Entries shown:
================
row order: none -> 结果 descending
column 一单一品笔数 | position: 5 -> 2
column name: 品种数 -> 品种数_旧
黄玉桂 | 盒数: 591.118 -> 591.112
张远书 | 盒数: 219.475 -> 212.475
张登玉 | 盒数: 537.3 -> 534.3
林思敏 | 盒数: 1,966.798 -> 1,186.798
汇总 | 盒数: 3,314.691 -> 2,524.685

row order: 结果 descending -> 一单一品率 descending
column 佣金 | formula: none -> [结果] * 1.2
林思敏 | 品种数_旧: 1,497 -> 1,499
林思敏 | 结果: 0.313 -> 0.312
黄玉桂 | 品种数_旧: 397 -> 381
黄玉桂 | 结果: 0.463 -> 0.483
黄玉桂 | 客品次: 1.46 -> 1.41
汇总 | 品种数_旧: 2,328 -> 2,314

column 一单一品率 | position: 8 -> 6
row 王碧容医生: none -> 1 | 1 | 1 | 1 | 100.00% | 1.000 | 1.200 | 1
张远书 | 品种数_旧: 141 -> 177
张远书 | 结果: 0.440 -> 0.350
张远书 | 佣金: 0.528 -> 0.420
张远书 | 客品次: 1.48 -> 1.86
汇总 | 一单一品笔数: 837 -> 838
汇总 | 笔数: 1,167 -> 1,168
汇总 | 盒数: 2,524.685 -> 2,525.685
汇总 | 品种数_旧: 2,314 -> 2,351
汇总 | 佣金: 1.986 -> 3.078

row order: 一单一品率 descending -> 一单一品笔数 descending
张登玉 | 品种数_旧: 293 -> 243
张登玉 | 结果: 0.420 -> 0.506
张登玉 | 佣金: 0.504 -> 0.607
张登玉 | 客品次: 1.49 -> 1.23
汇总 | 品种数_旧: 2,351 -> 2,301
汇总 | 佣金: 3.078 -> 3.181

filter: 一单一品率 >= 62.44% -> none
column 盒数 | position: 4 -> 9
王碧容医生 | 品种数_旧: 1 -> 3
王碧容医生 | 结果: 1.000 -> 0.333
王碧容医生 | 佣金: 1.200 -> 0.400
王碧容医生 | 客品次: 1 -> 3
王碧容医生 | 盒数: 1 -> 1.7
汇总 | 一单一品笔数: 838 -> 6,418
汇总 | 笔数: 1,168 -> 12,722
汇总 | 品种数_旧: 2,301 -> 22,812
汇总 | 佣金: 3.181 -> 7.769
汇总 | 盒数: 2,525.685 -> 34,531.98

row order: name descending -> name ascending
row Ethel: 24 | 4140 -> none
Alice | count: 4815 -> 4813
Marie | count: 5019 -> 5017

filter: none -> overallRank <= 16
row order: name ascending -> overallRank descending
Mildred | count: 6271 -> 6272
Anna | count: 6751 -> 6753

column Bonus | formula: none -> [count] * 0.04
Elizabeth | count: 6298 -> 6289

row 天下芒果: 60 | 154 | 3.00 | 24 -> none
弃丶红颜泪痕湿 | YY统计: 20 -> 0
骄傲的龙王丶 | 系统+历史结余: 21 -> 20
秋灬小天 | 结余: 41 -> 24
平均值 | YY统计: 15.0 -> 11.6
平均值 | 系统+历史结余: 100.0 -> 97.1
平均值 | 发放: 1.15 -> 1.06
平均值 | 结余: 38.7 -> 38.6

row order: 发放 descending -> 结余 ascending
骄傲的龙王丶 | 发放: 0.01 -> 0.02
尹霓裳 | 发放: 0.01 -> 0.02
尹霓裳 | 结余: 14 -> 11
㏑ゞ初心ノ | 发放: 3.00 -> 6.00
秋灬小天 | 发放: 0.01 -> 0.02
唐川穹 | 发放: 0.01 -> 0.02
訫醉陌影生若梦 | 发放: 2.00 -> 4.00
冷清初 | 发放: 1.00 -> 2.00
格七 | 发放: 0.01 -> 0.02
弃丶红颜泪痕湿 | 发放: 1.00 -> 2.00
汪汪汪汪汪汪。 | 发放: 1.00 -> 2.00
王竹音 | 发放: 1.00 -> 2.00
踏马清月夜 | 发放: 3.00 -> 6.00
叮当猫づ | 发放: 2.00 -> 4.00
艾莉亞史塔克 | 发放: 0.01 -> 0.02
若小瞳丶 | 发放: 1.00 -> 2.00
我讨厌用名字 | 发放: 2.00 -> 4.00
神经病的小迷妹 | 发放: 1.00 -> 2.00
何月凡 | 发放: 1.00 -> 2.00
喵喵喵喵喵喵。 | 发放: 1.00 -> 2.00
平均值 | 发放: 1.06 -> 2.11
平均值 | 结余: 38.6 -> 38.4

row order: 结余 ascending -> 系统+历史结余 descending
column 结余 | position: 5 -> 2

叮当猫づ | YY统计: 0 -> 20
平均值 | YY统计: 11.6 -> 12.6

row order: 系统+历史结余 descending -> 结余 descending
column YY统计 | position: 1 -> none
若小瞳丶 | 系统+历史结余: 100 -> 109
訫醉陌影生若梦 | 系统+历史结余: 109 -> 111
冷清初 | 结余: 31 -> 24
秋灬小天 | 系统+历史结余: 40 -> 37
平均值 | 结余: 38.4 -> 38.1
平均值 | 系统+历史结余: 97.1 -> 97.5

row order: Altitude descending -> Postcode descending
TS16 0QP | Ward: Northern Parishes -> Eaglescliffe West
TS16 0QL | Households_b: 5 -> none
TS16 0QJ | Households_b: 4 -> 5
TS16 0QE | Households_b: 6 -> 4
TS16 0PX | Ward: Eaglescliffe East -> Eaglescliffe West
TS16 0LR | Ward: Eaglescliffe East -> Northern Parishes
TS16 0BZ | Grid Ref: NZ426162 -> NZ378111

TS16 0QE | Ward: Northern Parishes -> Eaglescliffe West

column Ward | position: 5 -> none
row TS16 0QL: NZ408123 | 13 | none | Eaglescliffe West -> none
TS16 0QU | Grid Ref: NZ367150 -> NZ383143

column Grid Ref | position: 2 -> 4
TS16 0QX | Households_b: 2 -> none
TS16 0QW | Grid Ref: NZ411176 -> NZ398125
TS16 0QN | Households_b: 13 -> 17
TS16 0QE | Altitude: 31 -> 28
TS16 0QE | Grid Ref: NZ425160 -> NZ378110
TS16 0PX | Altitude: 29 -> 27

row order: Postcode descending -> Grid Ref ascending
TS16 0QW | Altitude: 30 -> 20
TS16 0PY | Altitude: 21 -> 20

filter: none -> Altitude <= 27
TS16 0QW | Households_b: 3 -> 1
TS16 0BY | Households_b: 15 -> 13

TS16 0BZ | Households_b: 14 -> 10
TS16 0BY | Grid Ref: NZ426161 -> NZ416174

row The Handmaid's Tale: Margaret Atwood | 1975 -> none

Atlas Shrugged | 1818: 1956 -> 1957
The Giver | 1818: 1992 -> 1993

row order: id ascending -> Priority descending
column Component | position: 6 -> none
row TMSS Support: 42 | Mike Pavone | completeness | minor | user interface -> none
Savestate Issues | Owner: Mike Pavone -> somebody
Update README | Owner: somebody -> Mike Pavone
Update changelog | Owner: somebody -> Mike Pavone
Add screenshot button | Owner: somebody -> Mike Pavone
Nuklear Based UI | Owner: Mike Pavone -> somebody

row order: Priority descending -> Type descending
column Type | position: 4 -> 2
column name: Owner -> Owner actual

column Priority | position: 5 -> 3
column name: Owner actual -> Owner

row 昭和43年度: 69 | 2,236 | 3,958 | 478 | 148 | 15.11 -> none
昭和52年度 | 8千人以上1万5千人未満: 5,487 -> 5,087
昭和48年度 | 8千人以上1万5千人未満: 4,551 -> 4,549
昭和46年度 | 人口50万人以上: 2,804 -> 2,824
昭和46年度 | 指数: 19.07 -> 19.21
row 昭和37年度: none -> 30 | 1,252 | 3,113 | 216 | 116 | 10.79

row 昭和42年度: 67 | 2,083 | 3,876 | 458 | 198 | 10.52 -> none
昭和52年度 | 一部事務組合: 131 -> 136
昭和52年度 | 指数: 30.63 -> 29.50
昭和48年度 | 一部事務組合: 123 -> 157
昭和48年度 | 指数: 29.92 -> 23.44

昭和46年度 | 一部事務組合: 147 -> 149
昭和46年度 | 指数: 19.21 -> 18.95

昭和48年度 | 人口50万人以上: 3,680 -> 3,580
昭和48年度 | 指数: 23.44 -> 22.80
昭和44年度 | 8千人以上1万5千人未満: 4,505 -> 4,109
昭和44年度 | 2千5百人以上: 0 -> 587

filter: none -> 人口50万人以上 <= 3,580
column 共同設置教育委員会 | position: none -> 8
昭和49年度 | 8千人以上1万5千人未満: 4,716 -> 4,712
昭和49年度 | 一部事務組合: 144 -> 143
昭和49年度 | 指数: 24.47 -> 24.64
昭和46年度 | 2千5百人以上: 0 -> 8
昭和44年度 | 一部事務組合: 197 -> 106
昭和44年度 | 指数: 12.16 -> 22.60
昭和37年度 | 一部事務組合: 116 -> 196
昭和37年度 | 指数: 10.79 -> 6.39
================
What you have to do: In the data above, find each line where the string "count" appears, then copy it.

Exercise answer:
Alice | count: 4815 -> 4813
Marie | count: 5019 -> 5017
Mildred | count: 6271 -> 6272
Anna | count: 6751 -> 6753
column Bonus | formula: none -> [count] * 0.04
Elizabeth | count: 6298 -> 6289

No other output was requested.